SUPPLIED DATA

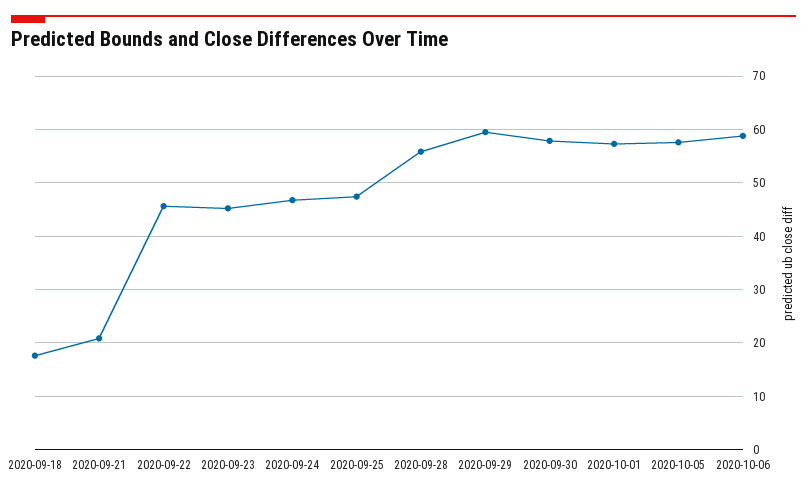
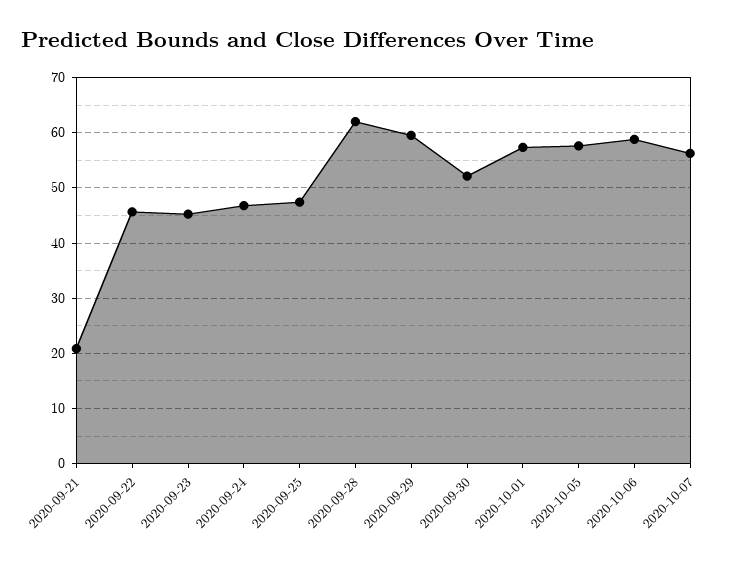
2020-09-18: 18 -> none
2020-09-28: 56 -> 62
2020-09-30: 58 -> 52
2020-10-07: none -> 56

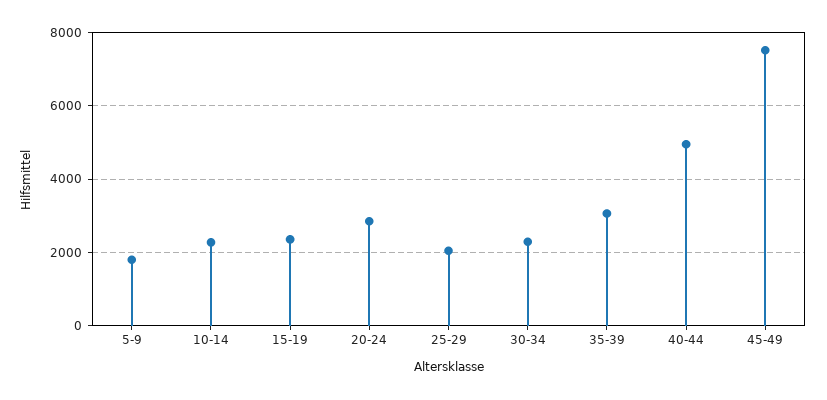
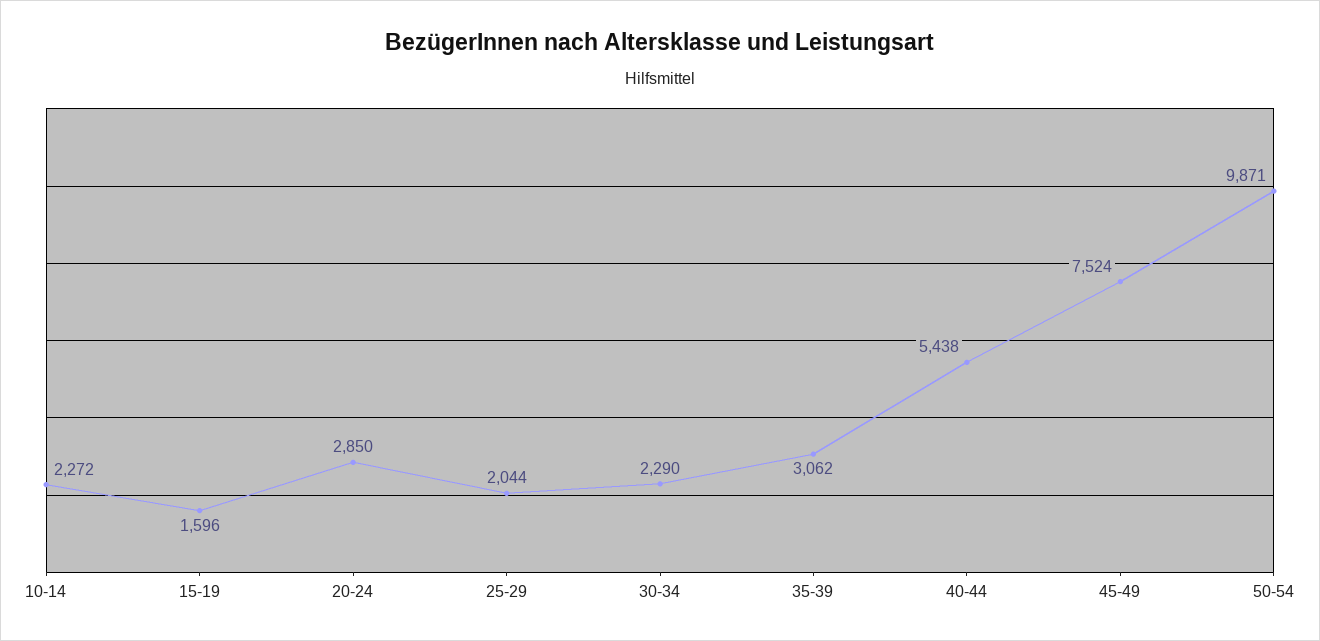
5-9: 1800 -> none
15-19: 2400 -> 1596
40-44: 5000 -> 5438
50-54: none -> 9871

INSTRUCTIONS FOR THE TASK
Nothing but the lines from the line with "5-9: 1800 -> none" to the last line of the listing above should appear; please retype them exactly, both ends included.

RESPONSE TO THIS EXERCISE
5-9: 1800 -> none
15-19: 2400 -> 1596
40-44: 5000 -> 5438
50-54: none -> 9871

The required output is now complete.